--- Input records Enclosed Below ---

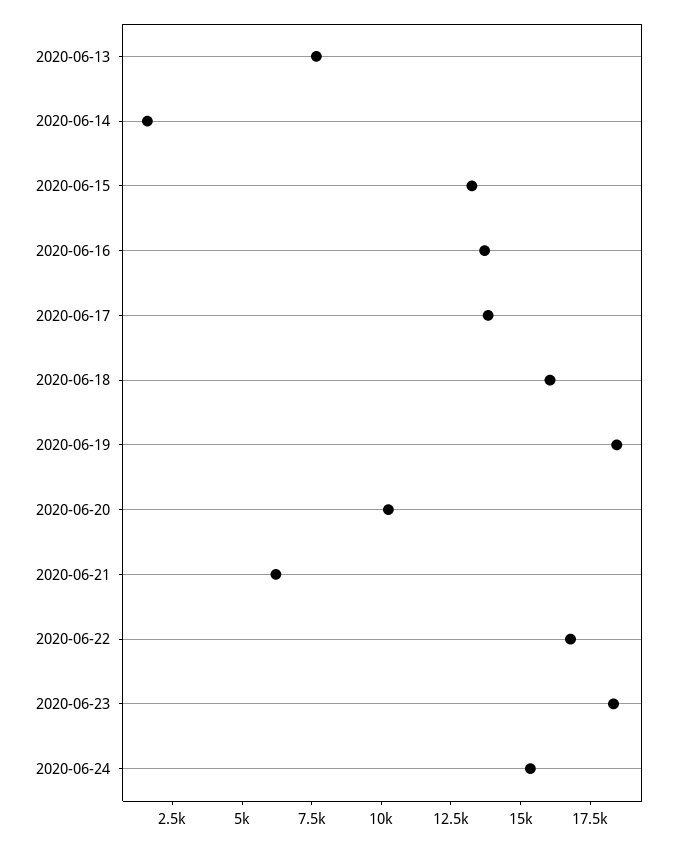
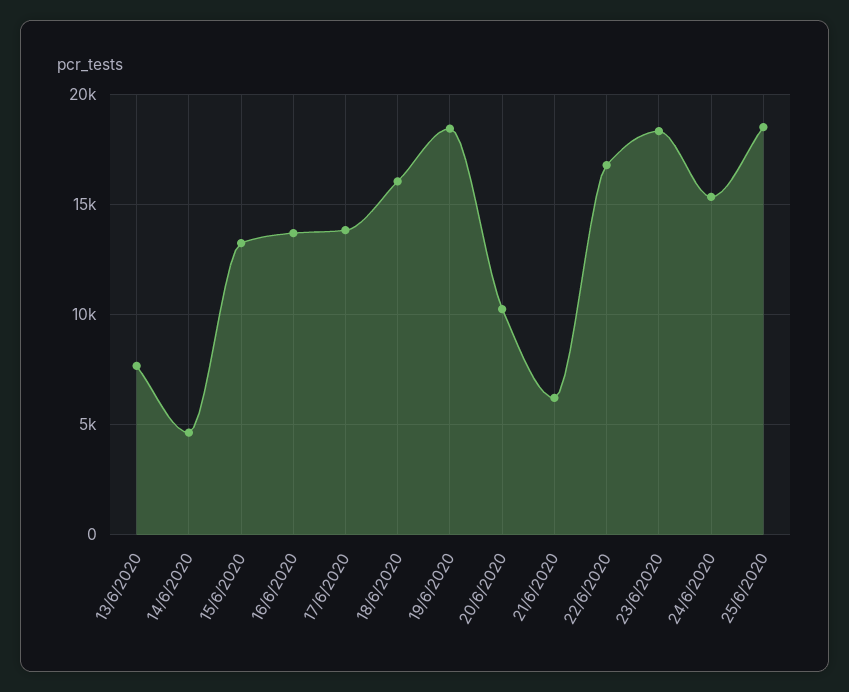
2020-06-14: 1500 -> 4500
25/6/2020: none -> 18500

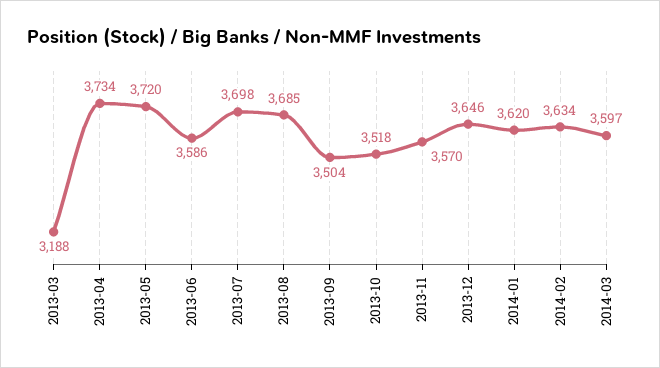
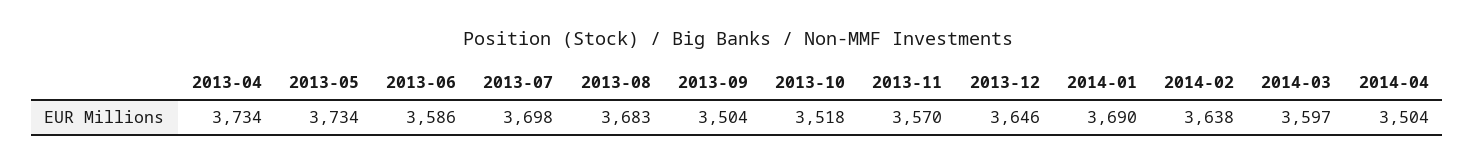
2013-03: 3188 -> none
2013-05: 3720 -> 3734
2013-08: 3685 -> 3683
2014-01: 3620 -> 3690
2014-02: 3634 -> 3638
2014-04: none -> 3504

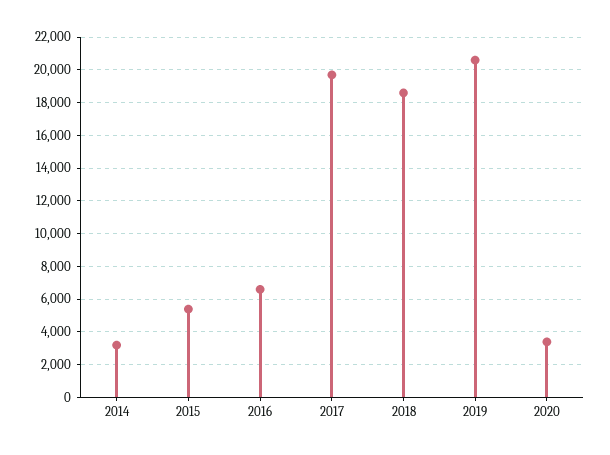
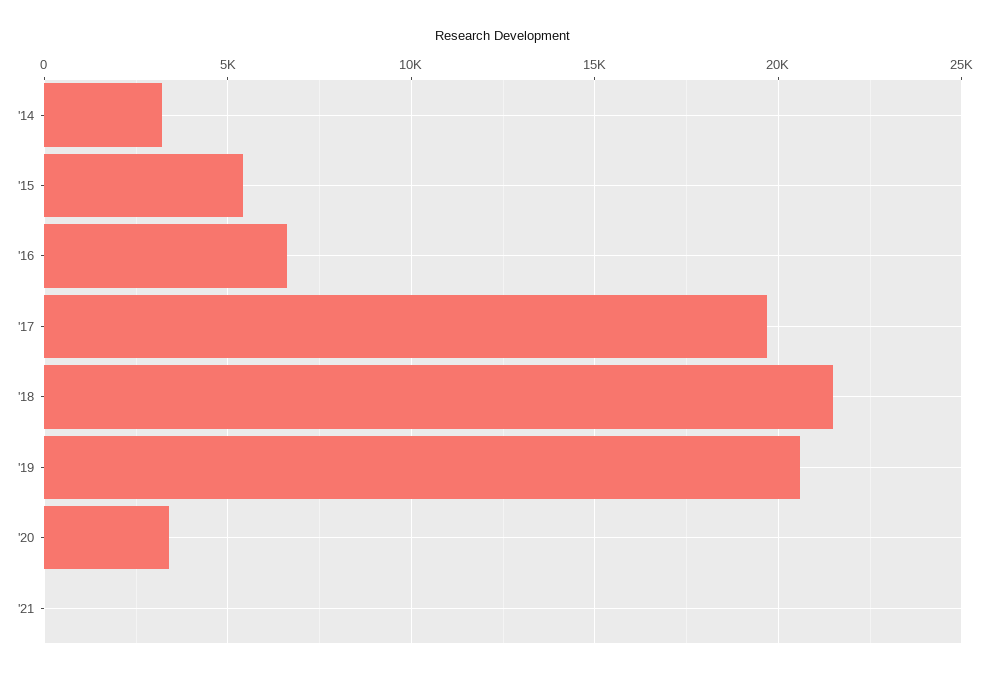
2018: 18500 -> 21500
'21: none -> 0

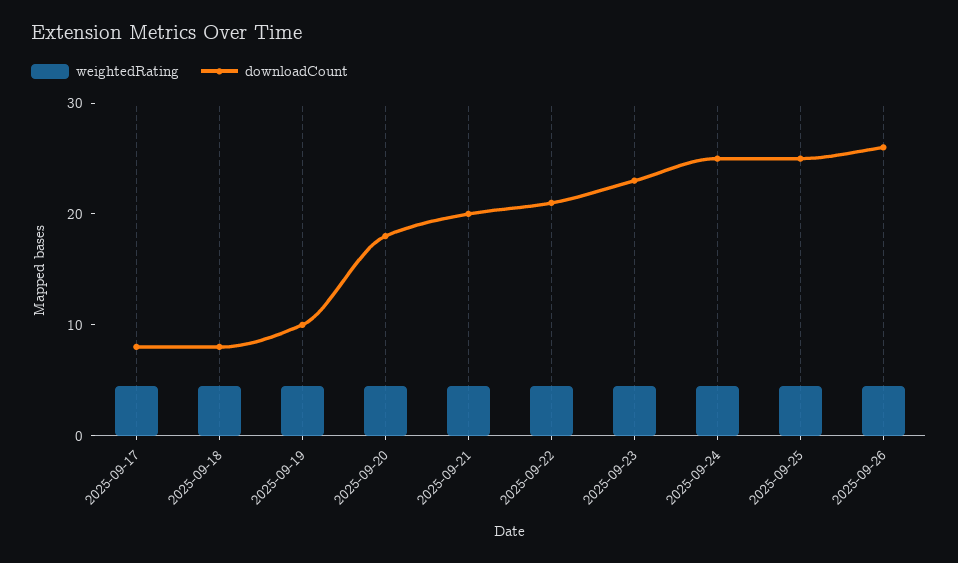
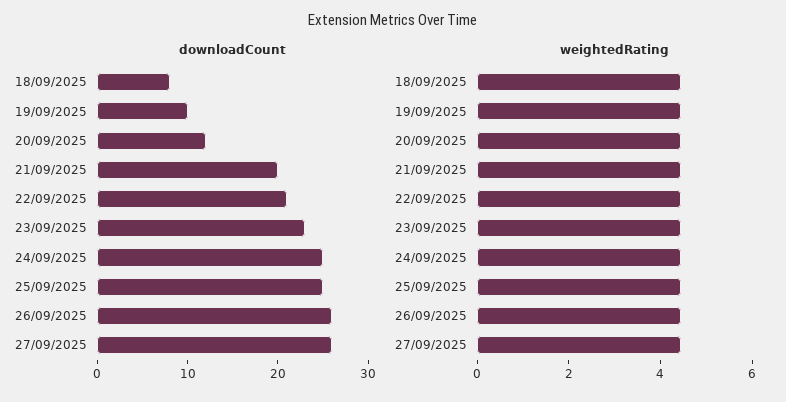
weightedRating, 2025-09-17: 4 -> none
downloadCount, 2025-09-17: 8 -> none
downloadCount, 2025-09-20: 18 -> 12
downloadCount, 27/09/2025: none -> 26
weightedRating, 27/09/2025: none -> 4.5

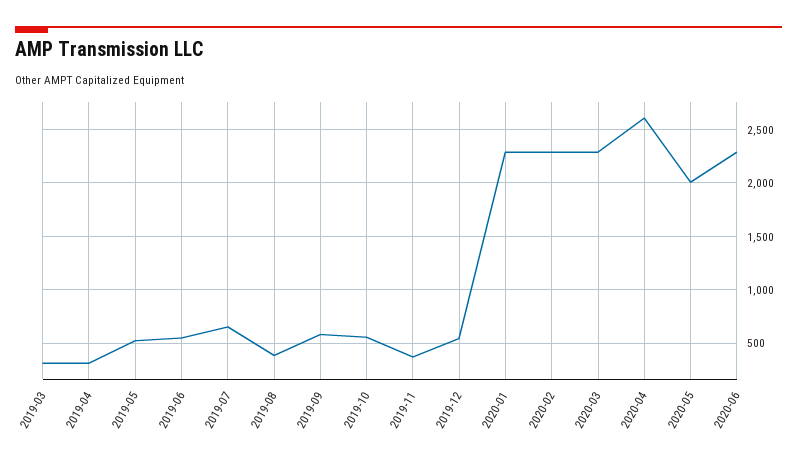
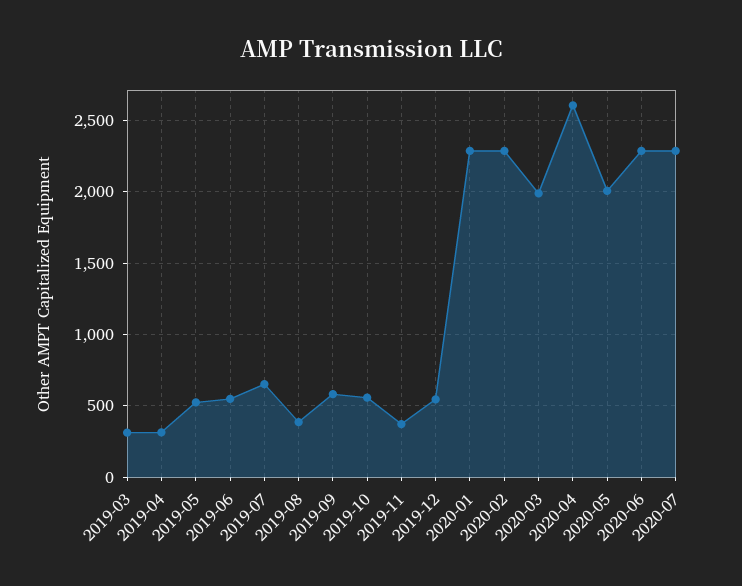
2020-03: 2300 -> 2000
2020-07: none -> 2300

--- End of Enclosed Input records ---

Action item: Return the entries above exactly, skipping any images.

Written solution:
2020-06-14: 1500 -> 4500
25/6/2020: none -> 18500

2013-03: 3188 -> none
2013-05: 3720 -> 3734
2013-08: 3685 -> 3683
2014-01: 3620 -> 3690
2014-02: 3634 -> 3638
2014-04: none -> 3504

2018: 18500 -> 21500
'21: none -> 0

weightedRating, 2025-09-17: 4 -> none
downloadCount, 2025-09-17: 8 -> none
downloadCount, 2025-09-20: 18 -> 12
downloadCount, 27/09/2025: none -> 26
weightedRating, 27/09/2025: none -> 4.5

2020-03: 2300 -> 2000
2020-07: none -> 2300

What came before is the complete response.